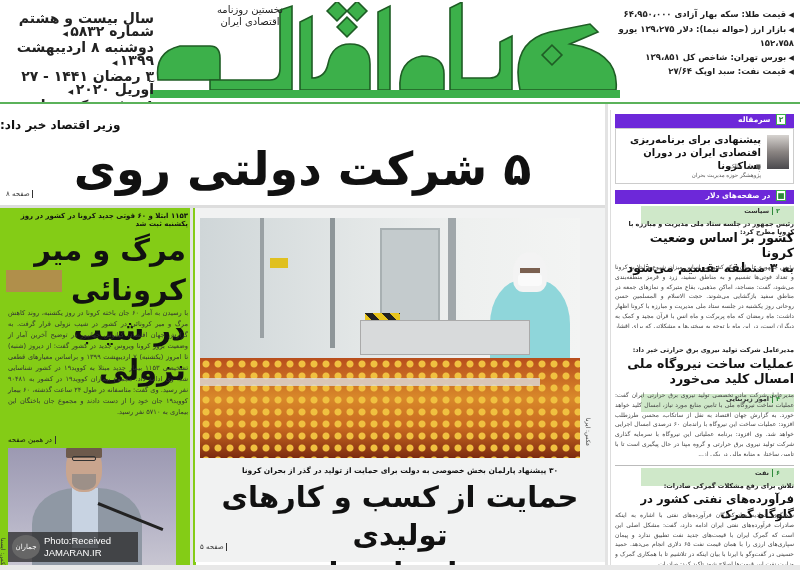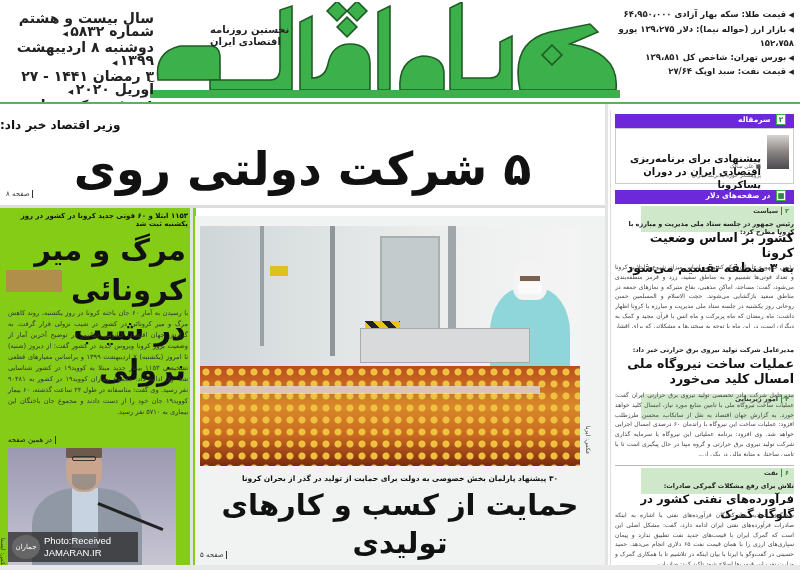--- a/index.html
+++ b/index.html
@@ -4,21 +4,21 @@
 <style>
   * { box-sizing: border-box; margin: 0; padding: 0; }
   html, body { width: 800px; height: 570px; overflow: hidden; background: #ffffff; }
   body { font-family: "DejaVu Sans", sans-serif; color: #111; position: relative; direction: rtl; }
 
   
   .masthead { position: absolute; left: 0; top: 0; width: 800px; height: 104px; background: #fff; }
   .masthead-rule { position: absolute; left: 0; right: 0; top: 102px; height: 2px; background: #5bb25a; }
   .logo { position: absolute; left: 150px; top: 2px; width: 470px; height: 96px; }
   .logo svg { width: 100%; height: 100%; }
-  .tagline { position: absolute; left: 210px; top: 24px; width: 80px; text-align: left; font-size: 10px; font-weight: bold; line-height: 12px; color: #222; }
+  .tagline { position: absolute; left: 210px; top: 4px; width: 80px; text-align: center; font-size: 10px; font-weight: normal; line-height: 12px; color: #222; }
   .pubinfo { position: absolute; left: 4px; top: 12px; width: 150px; font-size: 14px; font-weight: bold; line-height: 13px; color: #222; text-align: right; }
   .pubinfo div::after { content: " ◀"; font-size: 7px; }
   .market { position: absolute; right: 6px; top: 8px; width: 200px; font-size: 8.5px; font-weight: bold; line-height: 13.5px; color: #222; text-align: right; }
   .market div::before { content: "◀ "; font-size: 7px; }
 
   
   .lead { position: absolute; left: 0; top: 104px; width: 605px; height: 104px; background: #fff; }
   .lead-kicker { position: absolute; left: 0; right: 0; top: 14px; text-align: left; font-size: 12px; font-weight: bold; }
   .lead-title { position: absolute; left: 40px; right: 40px; top: 34px; text-align: center; font-size: 46px; font-weight: 900; font-family: "DejaVu Sans", sans-serif; letter-spacing: -1px; line-height: 62px; }
   .page-ref { position: absolute; font-size: 7px; color: #333; border-right: 1px solid #333; padding-right: 2px; }
@@ -41,21 +41,21 @@
   .man-shirt { position: absolute; left: 64px; top: 40px; width: 26px; height: 60px; background: #c8d3e2; }
   .mic { position: absolute; left: 90px; top: 54px; width: 70px; height: 3px; background: #222; transform: rotate(22deg); transform-origin: left; }
   .credit { position: absolute; left: 0; bottom: 4px; width: 130px; height: 30px; background: rgba(40,40,40,0.75); color: #fff; }
   .credit-logo { position: absolute; left: 4px; top: 3px; width: 28px; height: 24px; border-radius: 50%; background: #666; font-size: 7px; text-align: center; line-height: 24px; }
   .credit-text { position: absolute; left: 36px; top: 3px; font-size: 9.5px; line-height: 12px; direction: ltr; text-align: left; font-family: "Liberation Sans", sans-serif; }
   .side-credit { position: absolute; left: 0; top: 330px; font-size: 6px; writing-mode: vertical-rl; color: #333; }
 
   .vsep { position: absolute; width: 3px; background: #e3e3e3; }
 
   
-  .center { position: absolute; left: 195px; top: 208px; width: 410px; height: 354px; background: #f1f2f2; margin-top: 8px; }
+  .center { position: absolute; left: 195px; top: 208px; width: 410px; height: 354px; background: #f1f2f2; }
   .center-photo { position: absolute; left: 5px; top: 10px; width: 380px; height: 240px; overflow: hidden; background: #e6e9ea; }
   .lab-bg { position: absolute; inset: 0; background: linear-gradient(90deg,#cfd6d8 0%,#e2e6e6 40%,#eef0ef 70%,#f3f4f3 100%); }
   .lab-frame1 { position: absolute; left: 60px; top: 0; width: 4px; height: 120px; background: #9aa1a4; }
   .lab-frame2 { position: absolute; left: 130px; top: 0; width: 5px; height: 130px; background: #8e9699; }
   .lab-frame3 { position: absolute; left: 180px; top: 10px; width: 60px; height: 110px; background: #c4cbcd; border: 2px solid #a8b0b2; }
   .lab-frame4 { position: absolute; left: 248px; top: 0; width: 8px; height: 110px; background: #a0a7aa; }
   .yellow-part { position: absolute; left: 70px; top: 40px; width: 18px; height: 10px; background: #e0c020; }
   .hazard { position: absolute; left: 165px; top: 95px; width: 35px; height: 9px; background: repeating-linear-gradient(45deg,#e8c41c 0 6px,#222 6px 12px); }
   .worker-body { position: absolute; left: 290px; top: 62px; width: 80px; height: 110px; background: #8fd6da; border-radius: 40% 40% 0 0; }
   .worker-head { position: absolute; left: 313px; top: 34px; width: 34px; height: 40px; background: #f3f3f3; border-radius: 50% 50% 30% 30%; }
@@ -71,24 +71,24 @@
   .center-kicker { position: absolute; left: 10px; right: 10px; top: 258px; text-align: center; font-size: 7.5px; font-weight: bold; }
   .center-title { position: absolute; left: 10px; right: 10px; top: 270px; text-align: center; font-size: 29px; font-weight: 900; line-height: 38px; }
   .center .page-ref { left: 5px; top: 335px; }
 
   
   .rightcol { position: absolute; left: 610px; top: 110px; width: 190px; height: 460px; background: #fff; border-left: 1px solid #ddd; }
   .sec-bar { position: absolute; left: 4px; right: 6px; height: 14px; background: #6d28d9; color: #fff; font-size: 7.5px; font-weight: bold; line-height: 11px; padding-right: 8px; }
   .sec-num { display: inline-block; width: 10px; text-align: center; background: #fff; color: #2e8a3a; margin-left: 3px; border: 1px solid #3cb04a; height: 11px; line-height: 9px; }
   .editorial { position: absolute; left: 4px; right: 6px; top: 18px; height: 56px; border: 1px solid #ccc; background: #fff; }
   .ed-photo { position: absolute; right: 4px; top: 6px; width: 22px; height: 34px; background: linear-gradient(180deg,#d6d3d0 0%,#8a8482 50%,#4b4a4e 100%); }
-  .ed-title { position: absolute; right: 32px; left: 4px; top: 4px; font-size: 10px; font-weight: 900; line-height: 13px; text-align: right; margin-top: 19px; }
+  .ed-title { position: absolute; right: 32px; left: 4px; top: 4px; font-size: 10px; font-weight: 900; line-height: 13px; text-align: right; }
   .ed-author { position: absolute; right: 32px; top: 34px; font-size: 5.5px; color: #555; }
   .ed-role { position: absolute; right: 32px; top: 43px; font-size: 5.5px; color: #555; }
-  .sub-bar { position: absolute; left: 30px; right: 6px; height: 26px; background: #cfe8c9; font-size: 6.5px; font-weight: bold; line-height: 10px; padding-right: 5px; color: #333; }
+  .sub-bar { position: absolute; left: 30px; right: 6px; height: 18px; background: #cfe8c9; font-size: 6.5px; font-weight: bold; line-height: 10px; padding-right: 14px; color: #333; }
   .sub-bar .num { color: #2e8a3a; border-left: 1px solid #2e8a3a; padding-left: 3px; margin-left: 3px; }
   .r-kicker { position: absolute; left: 4px; right: 6px; font-size: 6.5px; font-weight: bold; text-align: right; color: #222; }
   .r-title { position: absolute; left: 4px; right: 6px; font-size: 12.5px; font-weight: 900; text-align: right; line-height: 15px; }
   .r-body { position: absolute; left: 4px; right: 6px; font-size: 6px; line-height: 9.8px; color: #444; text-align: justify; }
   .r-rule { position: absolute; left: 4px; right: 6px; height: 1px; background: #bbb; }
 </style>
 </head>
 <body>
 
 <header class="masthead">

◆ EXERCISE BRIEF
Text only, no pictures: copy every entry exactly.

◆ RESPONSE
--- a/index.html
+++ b/index.html
@@ -4,21 +4,21 @@
 <style>
   * { box-sizing: border-box; margin: 0; padding: 0; }
   html, body { width: 800px; height: 570px; overflow: hidden; background: #ffffff; }
   body { font-family: "DejaVu Sans", sans-serif; color: #111; position: relative; direction: rtl; }
 
   
   .masthead { position: absolute; left: 0; top: 0; width: 800px; height: 104px; background: #fff; }
   .masthead-rule { position: absolute; left: 0; right: 0; top: 102px; height: 2px; background: #5bb25a; }
   .logo { position: absolute; left: 150px; top: 2px; width: 470px; height: 96px; }
   .logo svg { width: 100%; height: 100%; }
-  .tagline { position: absolute; left: 210px; top: 24px; width: 80px; text-align: left; font-size: 10px; font-weight: bold; line-height: 12px; color: #222; }
+  .tagline { position: absolute; left: 210px; top: 4px; width: 80px; text-align: center; font-size: 10px; font-weight: normal; line-height: 12px; color: #222; }
   .pubinfo { position: absolute; left: 4px; top: 12px; width: 150px; font-size: 14px; font-weight: bold; line-height: 13px; color: #222; text-align: right; }
   .pubinfo div::after { content: " ◀"; font-size: 7px; }
   .market { position: absolute; right: 6px; top: 8px; width: 200px; font-size: 8.5px; font-weight: bold; line-height: 13.5px; color: #222; text-align: right; }
   .market div::before { content: "◀ "; font-size: 7px; }
 
   
   .lead { position: absolute; left: 0; top: 104px; width: 605px; height: 104px; background: #fff; }
   .lead-kicker { position: absolute; left: 0; right: 0; top: 14px; text-align: left; font-size: 12px; font-weight: bold; }
   .lead-title { position: absolute; left: 40px; right: 40px; top: 34px; text-align: center; font-size: 46px; font-weight: 900; font-family: "DejaVu Sans", sans-serif; letter-spacing: -1px; line-height: 62px; }
   .page-ref { position: absolute; font-size: 7px; color: #333; border-right: 1px solid #333; padding-right: 2px; }
@@ -41,21 +41,21 @@
   .man-shirt { position: absolute; left: 64px; top: 40px; width: 26px; height: 60px; background: #c8d3e2; }
   .mic { position: absolute; left: 90px; top: 54px; width: 70px; height: 3px; background: #222; transform: rotate(22deg); transform-origin: left; }
   .credit { position: absolute; left: 0; bottom: 4px; width: 130px; height: 30px; background: rgba(40,40,40,0.75); color: #fff; }
   .credit-logo { position: absolute; left: 4px; top: 3px; width: 28px; height: 24px; border-radius: 50%; background: #666; font-size: 7px; text-align: center; line-height: 24px; }
   .credit-text { position: absolute; left: 36px; top: 3px; font-size: 9.5px; line-height: 12px; direction: ltr; text-align: left; font-family: "Liberation Sans", sans-serif; }
   .side-credit { position: absolute; left: 0; top: 330px; font-size: 6px; writing-mode: vertical-rl; color: #333; }
 
   .vsep { position: absolute; width: 3px; background: #e3e3e3; }
 
   
-  .center { position: absolute; left: 195px; top: 208px; width: 410px; height: 354px; background: #f1f2f2; margin-top: 8px; }
+  .center { position: absolute; left: 195px; top: 208px; width: 410px; height: 354px; background: #f1f2f2; }
   .center-photo { position: absolute; left: 5px; top: 10px; width: 380px; height: 240px; overflow: hidden; background: #e6e9ea; }
   .lab-bg { position: absolute; inset: 0; background: linear-gradient(90deg,#cfd6d8 0%,#e2e6e6 40%,#eef0ef 70%,#f3f4f3 100%); }
   .lab-frame1 { position: absolute; left: 60px; top: 0; width: 4px; height: 120px; background: #9aa1a4; }
   .lab-frame2 { position: absolute; left: 130px; top: 0; width: 5px; height: 130px; background: #8e9699; }
   .lab-frame3 { position: absolute; left: 180px; top: 10px; width: 60px; height: 110px; background: #c4cbcd; border: 2px solid #a8b0b2; }
   .lab-frame4 { position: absolute; left: 248px; top: 0; width: 8px; height: 110px; background: #a0a7aa; }
   .yellow-part { position: absolute; left: 70px; top: 40px; width: 18px; height: 10px; background: #e0c020; }
   .hazard { position: absolute; left: 165px; top: 95px; width: 35px; height: 9px; background: repeating-linear-gradient(45deg,#e8c41c 0 6px,#222 6px 12px); }
   .worker-body { position: absolute; left: 290px; top: 62px; width: 80px; height: 110px; background: #8fd6da; border-radius: 40% 40% 0 0; }
   .worker-head { position: absolute; left: 313px; top: 34px; width: 34px; height: 40px; background: #f3f3f3; border-radius: 50% 50% 30% 30%; }
@@ -71,24 +71,24 @@
   .center-kicker { position: absolute; left: 10px; right: 10px; top: 258px; text-align: center; font-size: 7.5px; font-weight: bold; }
   .center-title { position: absolute; left: 10px; right: 10px; top: 270px; text-align: center; font-size: 29px; font-weight: 900; line-height: 38px; }
   .center .page-ref { left: 5px; top: 335px; }
 
   
   .rightcol { position: absolute; left: 610px; top: 110px; width: 190px; height: 460px; background: #fff; border-left: 1px solid #ddd; }
   .sec-bar { position: absolute; left: 4px; right: 6px; height: 14px; background: #6d28d9; color: #fff; font-size: 7.5px; font-weight: bold; line-height: 11px; padding-right: 8px; }
   .sec-num { display: inline-block; width: 10px; text-align: center; background: #fff; color: #2e8a3a; margin-left: 3px; border: 1px solid #3cb04a; height: 11px; line-height: 9px; }
   .editorial { position: absolute; left: 4px; right: 6px; top: 18px; height: 56px; border: 1px solid #ccc; background: #fff; }
   .ed-photo { position: absolute; right: 4px; top: 6px; width: 22px; height: 34px; background: linear-gradient(180deg,#d6d3d0 0%,#8a8482 50%,#4b4a4e 100%); }
-  .ed-title { position: absolute; right: 32px; left: 4px; top: 4px; font-size: 10px; font-weight: 900; line-height: 13px; text-align: right; margin-top: 19px; }
+  .ed-title { position: absolute; right: 32px; left: 4px; top: 4px; font-size: 10px; font-weight: 900; line-height: 13px; text-align: right; }
   .ed-author { position: absolute; right: 32px; top: 34px; font-size: 5.5px; color: #555; }
   .ed-role { position: absolute; right: 32px; top: 43px; font-size: 5.5px; color: #555; }
-  .sub-bar { position: absolute; left: 30px; right: 6px; height: 26px; background: #cfe8c9; font-size: 6.5px; font-weight: bold; line-height: 10px; padding-right: 5px; color: #333; }
+  .sub-bar { position: absolute; left: 30px; right: 6px; height: 18px; background: #cfe8c9; font-size: 6.5px; font-weight: bold; line-height: 10px; padding-right: 14px; color: #333; }
   .sub-bar .num { color: #2e8a3a; border-left: 1px solid #2e8a3a; padding-left: 3px; margin-left: 3px; }
   .r-kicker { position: absolute; left: 4px; right: 6px; font-size: 6.5px; font-weight: bold; text-align: right; color: #222; }
   .r-title { position: absolute; left: 4px; right: 6px; font-size: 12.5px; font-weight: 900; text-align: right; line-height: 15px; }
   .r-body { position: absolute; left: 4px; right: 6px; font-size: 6px; line-height: 9.8px; color: #444; text-align: justify; }
   .r-rule { position: absolute; left: 4px; right: 6px; height: 1px; background: #bbb; }
 </style>
 </head>
 <body>
 
 <header class="masthead">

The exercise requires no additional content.